Human rights watchdog Amnesty International on Thursday published its annual report, warning of increased violations across the globe.
Amnesty International’s David Griffiths told DW that they made a conscious choice to release the report in Washington, given “how President (Donald) Trump’s hate-filled rhetoric has translated into reality.”
“There are complex links between human rights abuses and social inequality,” Griffiths added. “But one of the ways we see them connected is how many leaders have exploited people’s fears about economic fragility in order to promote hatred and fear.”
But the United States isn’t the only place to witness a dangerous erosion of human rights due to populist leaders. Across the globe, Amnesty said, political leaders have used divisive rhetoric to shore up support for their causes, including in Turkey, Hungary and Myanmar.
The report said that at least 312 human rights activists were killed in 2017 because of their work. Journalists and media workers are increasingly being targeted by state actors, it noted.
Griffiths said the number of human rights defenders killed in 2017 marked an “increase on the previous year.”
“But it is not just killing; it is also intimidation and smears and harassment, making life very difficult for those who choose to stand up for human rights,” he said. “And those threats are coming from lots of different places, whether it is governments or armed groups or companies or others.”

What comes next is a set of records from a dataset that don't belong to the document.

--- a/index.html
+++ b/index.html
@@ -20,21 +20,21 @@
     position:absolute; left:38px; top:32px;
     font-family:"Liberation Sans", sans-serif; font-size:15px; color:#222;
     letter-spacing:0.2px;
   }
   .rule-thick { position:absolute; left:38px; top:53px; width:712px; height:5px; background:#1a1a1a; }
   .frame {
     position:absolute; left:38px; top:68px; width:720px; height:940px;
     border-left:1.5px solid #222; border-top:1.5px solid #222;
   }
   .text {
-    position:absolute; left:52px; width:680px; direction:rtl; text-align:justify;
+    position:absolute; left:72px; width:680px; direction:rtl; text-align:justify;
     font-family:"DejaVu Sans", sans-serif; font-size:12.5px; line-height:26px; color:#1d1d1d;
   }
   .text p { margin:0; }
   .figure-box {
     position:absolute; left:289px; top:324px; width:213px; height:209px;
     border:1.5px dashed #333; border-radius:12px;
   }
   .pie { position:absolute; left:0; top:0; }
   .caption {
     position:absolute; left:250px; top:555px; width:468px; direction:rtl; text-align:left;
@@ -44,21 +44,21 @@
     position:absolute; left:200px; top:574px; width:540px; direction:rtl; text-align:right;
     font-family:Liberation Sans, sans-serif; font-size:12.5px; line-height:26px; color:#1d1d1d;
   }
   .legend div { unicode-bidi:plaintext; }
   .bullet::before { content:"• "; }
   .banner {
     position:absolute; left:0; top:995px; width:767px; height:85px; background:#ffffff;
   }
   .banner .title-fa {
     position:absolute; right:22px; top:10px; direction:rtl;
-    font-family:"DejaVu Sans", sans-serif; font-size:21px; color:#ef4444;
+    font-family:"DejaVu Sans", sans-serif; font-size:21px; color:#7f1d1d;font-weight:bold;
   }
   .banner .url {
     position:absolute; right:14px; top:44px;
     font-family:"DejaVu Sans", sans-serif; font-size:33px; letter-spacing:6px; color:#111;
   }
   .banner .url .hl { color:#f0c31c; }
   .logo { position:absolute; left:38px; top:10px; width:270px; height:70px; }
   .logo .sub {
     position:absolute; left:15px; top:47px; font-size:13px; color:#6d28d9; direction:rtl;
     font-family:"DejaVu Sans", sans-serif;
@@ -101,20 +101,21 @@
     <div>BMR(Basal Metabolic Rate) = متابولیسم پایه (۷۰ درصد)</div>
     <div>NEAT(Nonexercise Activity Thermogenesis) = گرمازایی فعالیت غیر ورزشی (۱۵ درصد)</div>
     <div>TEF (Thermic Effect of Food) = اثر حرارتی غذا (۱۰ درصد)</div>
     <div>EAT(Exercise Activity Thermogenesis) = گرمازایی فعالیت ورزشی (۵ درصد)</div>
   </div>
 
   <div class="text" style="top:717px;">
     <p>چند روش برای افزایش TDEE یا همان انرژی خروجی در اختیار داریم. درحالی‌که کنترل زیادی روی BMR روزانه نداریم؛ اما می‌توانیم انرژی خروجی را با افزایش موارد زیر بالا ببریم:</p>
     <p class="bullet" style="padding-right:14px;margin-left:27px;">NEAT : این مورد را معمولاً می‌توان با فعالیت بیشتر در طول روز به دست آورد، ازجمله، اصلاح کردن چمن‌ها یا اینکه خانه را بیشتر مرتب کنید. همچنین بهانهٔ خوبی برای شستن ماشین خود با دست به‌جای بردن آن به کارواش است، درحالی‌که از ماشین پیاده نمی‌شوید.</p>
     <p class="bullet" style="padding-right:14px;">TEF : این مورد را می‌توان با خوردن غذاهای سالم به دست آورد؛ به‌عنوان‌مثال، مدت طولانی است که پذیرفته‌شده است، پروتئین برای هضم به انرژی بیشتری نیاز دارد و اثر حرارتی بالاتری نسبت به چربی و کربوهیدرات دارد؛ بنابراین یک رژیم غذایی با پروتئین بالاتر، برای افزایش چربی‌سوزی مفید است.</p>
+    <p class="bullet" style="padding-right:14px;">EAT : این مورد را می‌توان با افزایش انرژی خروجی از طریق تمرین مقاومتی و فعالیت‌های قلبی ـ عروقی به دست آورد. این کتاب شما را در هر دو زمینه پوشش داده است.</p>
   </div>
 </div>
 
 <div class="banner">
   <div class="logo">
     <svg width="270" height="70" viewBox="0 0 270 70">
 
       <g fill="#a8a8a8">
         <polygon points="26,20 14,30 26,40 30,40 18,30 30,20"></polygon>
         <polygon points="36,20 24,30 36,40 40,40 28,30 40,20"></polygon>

70 years since Universal Declaration
The report called on Germany to do more at the international level to defend human rights, especially for the 70th anniversary of the Universal Declaration of Human Rights.
Rupert Colville, a spokesman for the UN High Commissioner for Human Rights, told DW that the human rights situation is “getting alarmingly worse in many places” across the globe.

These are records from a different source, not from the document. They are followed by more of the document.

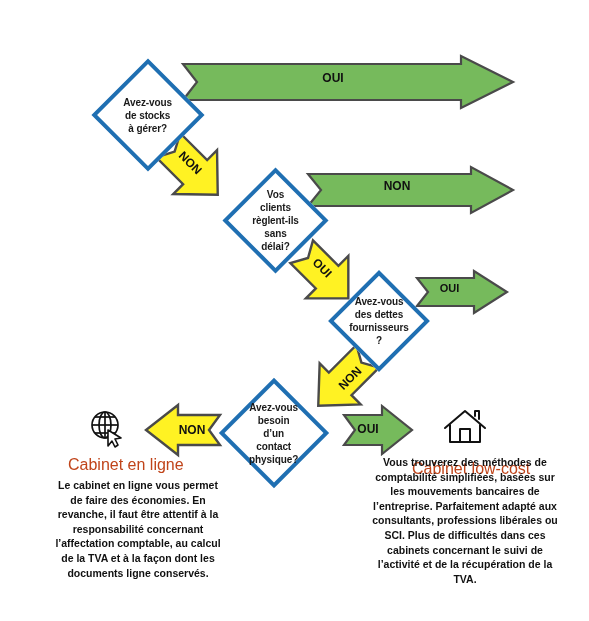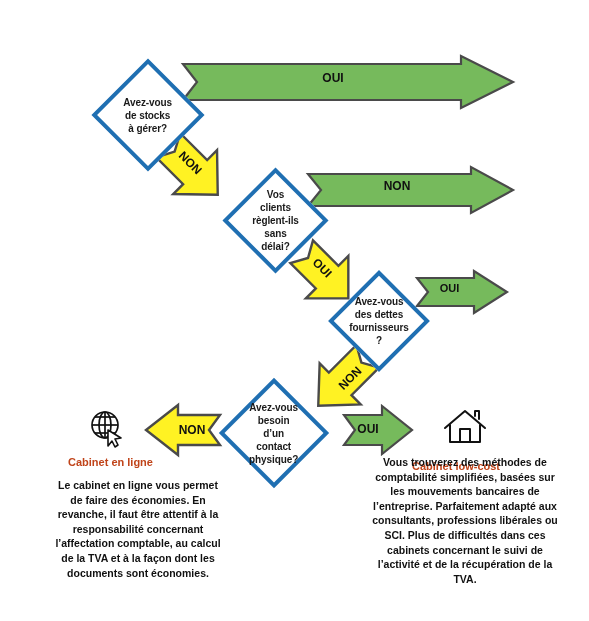--- a/index.html
+++ b/index.html
@@ -41,22 +41,22 @@
     white-space:nowrap;
     pointer-events:none;
   }
 
   
   .icon{position:absolute;}
 
   
   .endlabel{
     position:absolute;
-    font-weight:bold;
-    font-size:11px;
+    font-weight:normal;
+    font-size:16px;
     color:#C0441A;
     white-space:nowrap;
   }
   .para{
     position:absolute;
     font-weight:bold;
     font-size:10.5px;
     line-height:14.6px;
     text-align:center;
     color:#111;
@@ -159,21 +159,21 @@
         <ellipse cx="18" cy="17" rx="6" ry="13"></ellipse>
         <line x1="5" y1="17" x2="31" y2="17"></line>
         <line x1="8" y1="9" x2="28" y2="9"></line>
         <line x1="8" y1="25" x2="28" y2="25"></line>
         <line x1="18" y1="4" x2="18" y2="30"></line>
       </g>
       <polygon points="21,22 21,38 25,33 28,39 31,37 28,31 34,30" fill="#ffffff" stroke="#111" stroke-width="1.6" stroke-linejoin="round"></polygon>
     </svg>
   </div>
   <div class="endlabel" style="left:68px;top:456px;">Cabinet en ligne</div>
-  <div class="para" style="left:52px;top:478px;width:172px;">Le cabinet en ligne vous permet de faire des économies. En revanche, il faut être attentif à la responsabilité concernant l’affectation comptable, au calcul de la TVA et à la façon dont les documents sont économies.</div>
+  <div class="para" style="left:52px;top:478px;width:172px;">Le cabinet en ligne vous permet de faire des économies. En revanche, il faut être attentif à la responsabilité concernant l’affectation comptable, au calcul de la TVA et à la façon dont les documents ligne conservés.</div>
 
   <div class="icon" style="left:443px;top:408px;width:44px;height:40px;">
     <svg width="44" height="40" viewBox="0 0 44 40">
       <g fill="none" stroke="#111" stroke-width="2" stroke-linejoin="round" stroke-linecap="round">
         <polyline points="2,20 22,3 42,20"></polyline>
         <polyline points="7,17 7,34 37,34 37,17"></polyline>
         <polyline points="32,8 32,3 36,3 36,11"></polyline>
         <polyline points="17,34 17,21 27,21 27,34"></polyline>
       </g>
     </svg>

“It seems people are forgetting it now, and that’s very worrying because then you risk a repeat of many of the awful things that have happened in not-so-distant history,” Colville said.
The Universal Declaration of Human Rights, backed by 48 of the 58 UN member states in 1948, was created in response to the atrocities committed during World War II.
“The anniversary this year is a critical opportunity to try and reclaim those values that are articulated so beautifully in the Universal Declaration of Human Rights – the idea of the fundamental dignity and equality of every member of the human family,” Griffiths said.